I am a meandering writer. First chapters are easy. You're setting the story up, introducing characters and conflict. Chapter two you do more of the same. In fact, you're cruising along until you hit that bog/swamp/deep dark forest (choose a metaphor) aka: the messy middle. You know the "heart of the story" (see April's post) but do you know the end of your story?
I don't mean you have the last chapter, dialog and all in your head (although you might...I write last chapters first...but that's a post for another time.) More importantly, do you know how your character has changed since chapter one? If you don't, you can't really pick your way through the bog/swamp/forest because you don't know where you're going. You are wandering through that messy, messy middle, that muddle of characters and incidents that you think will get you to the end.
I used to write my way out of the middle. That's a good way to have a 600 page first draft of a 225 page novel. Even then, you might still feel that you haven't arrived where you wanted to go. Especially if you didn't know where you were going to begin with.
Organization has always been a big problem for me. Organization is so big, so overwhelming. Outlines have never worked for me. I was the student who wrote a term paper first, then went back and wrote the required outline. That doesn't work so well with fiction.
One of my mentors in the Vermont College MFA program, a writer known for extremely spare writing...not a wasted word anywhere...told me this. (Paraphrasing) Don't worry about the last scene or chapter. Think about how your character changes throughout the story. How is she different at the end? Build a bridge between the two things you know...how the story begins...and how the character is at the end. Build a bridge, inch by inch through the unknown.

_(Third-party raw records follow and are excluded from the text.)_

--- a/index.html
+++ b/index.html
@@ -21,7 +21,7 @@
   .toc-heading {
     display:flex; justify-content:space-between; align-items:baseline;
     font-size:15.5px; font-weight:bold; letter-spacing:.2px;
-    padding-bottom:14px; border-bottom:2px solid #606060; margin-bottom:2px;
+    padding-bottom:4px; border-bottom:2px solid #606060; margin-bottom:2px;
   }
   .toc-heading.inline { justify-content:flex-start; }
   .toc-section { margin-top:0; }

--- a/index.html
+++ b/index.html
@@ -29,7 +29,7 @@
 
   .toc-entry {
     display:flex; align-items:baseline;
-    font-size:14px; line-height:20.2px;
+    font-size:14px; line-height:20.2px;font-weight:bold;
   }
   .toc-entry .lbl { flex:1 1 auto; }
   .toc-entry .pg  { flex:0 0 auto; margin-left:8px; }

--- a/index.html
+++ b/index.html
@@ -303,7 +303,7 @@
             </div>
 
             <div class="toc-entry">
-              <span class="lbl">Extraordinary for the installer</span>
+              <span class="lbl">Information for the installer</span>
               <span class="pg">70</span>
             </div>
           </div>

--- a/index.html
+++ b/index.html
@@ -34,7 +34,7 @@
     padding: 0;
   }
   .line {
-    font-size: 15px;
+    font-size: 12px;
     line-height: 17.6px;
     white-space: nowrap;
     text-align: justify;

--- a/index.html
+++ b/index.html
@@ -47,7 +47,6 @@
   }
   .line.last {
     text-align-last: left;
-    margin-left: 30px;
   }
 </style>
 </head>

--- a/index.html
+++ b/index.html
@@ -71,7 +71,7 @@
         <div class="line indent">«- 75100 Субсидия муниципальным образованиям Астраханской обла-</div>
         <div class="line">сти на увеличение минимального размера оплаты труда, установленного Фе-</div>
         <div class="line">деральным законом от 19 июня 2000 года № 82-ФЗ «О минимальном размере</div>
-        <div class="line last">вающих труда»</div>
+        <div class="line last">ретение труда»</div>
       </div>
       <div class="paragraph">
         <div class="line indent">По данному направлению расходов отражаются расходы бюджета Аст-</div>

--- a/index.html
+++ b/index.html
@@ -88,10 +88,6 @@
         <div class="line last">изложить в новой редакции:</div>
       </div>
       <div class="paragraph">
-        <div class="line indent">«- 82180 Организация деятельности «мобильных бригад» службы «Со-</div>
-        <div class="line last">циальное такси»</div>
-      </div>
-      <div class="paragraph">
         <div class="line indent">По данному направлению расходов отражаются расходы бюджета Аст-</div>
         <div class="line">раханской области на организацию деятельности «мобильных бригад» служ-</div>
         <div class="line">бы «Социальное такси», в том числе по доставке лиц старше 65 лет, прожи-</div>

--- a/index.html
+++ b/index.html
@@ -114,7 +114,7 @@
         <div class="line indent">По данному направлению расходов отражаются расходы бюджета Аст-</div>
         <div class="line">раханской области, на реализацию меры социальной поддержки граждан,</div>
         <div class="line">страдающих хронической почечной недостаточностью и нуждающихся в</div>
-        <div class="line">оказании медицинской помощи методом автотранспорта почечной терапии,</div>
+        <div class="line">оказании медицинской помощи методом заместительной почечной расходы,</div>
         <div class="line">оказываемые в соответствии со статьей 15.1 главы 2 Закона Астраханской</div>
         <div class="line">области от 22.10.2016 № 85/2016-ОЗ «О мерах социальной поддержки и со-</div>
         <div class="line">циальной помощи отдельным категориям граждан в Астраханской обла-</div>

This is a variation on the answer to the question, "How do you eat an elephant?" Answer: "One bite at a time." This is not working from an outline. It's working from the question: "And then what happens?" What starts your character's journey to change? Then what happens? What happens because of that? Cause and effect, cause and effect. Getting your character into as much peril as possible without killing them. (Although in frustration, I've often thought of loading my characters into a car, and driving them off a cliff, Thelma-and-Louise-style. "And then they all died. The end!")
I don't write in sequence. I mentioned earlier that I write final chapters first. That gives me a "ballpark destination." Of course that chapter will be re-written, or even discarded over many drafts, but it gives me someplace to head. I am standing in the first couple of chapters, and I see where I want to wind up. But how do I get there?
A scene, and incident, a bit of conversation will come to mind...and I write that. I don't know exactly where it is in the bog/swamp/forest...but it's in there. I don't worry where. I write as much as I can around that incite...and then wait. Another bit will come to mind. I write that...and again, don't know where it comes in the character's journey. I keep doing this until I finish what I think of as a first draft. (No one else would think of it that way!)
Second, third, and who-knows-how-many-drafts--I sort out theses hopscotching scenes, written in no particular order. I arrange and rearrange them. Reading through them sometimes causes me to throw a few out, or consolidate, or to have a Big Revelation.
Once these scenes are in an order that makes sense, I begin bridging those scenes. What characters, information, emotional change needs to occur next? I think of this process as building connectors between a bunch of lily pads. They're all floating in the same pond, but I need to connect them to get to shore (the last chapter). Frogs can hop from pad to pad...but readers need connections to get from episode to episode.
This works for me because my mind doesn't work in a linear fashion. I have ADHD and problems with executive function (the part of your brain that plans and orders tasks.) My mind hops around, and I can't help it. So instead of fighting against it, I've harnessed it. I've written and published 10 books and two short stories working this way.
Does it work? Judge for yourself. This is how I wrote this post.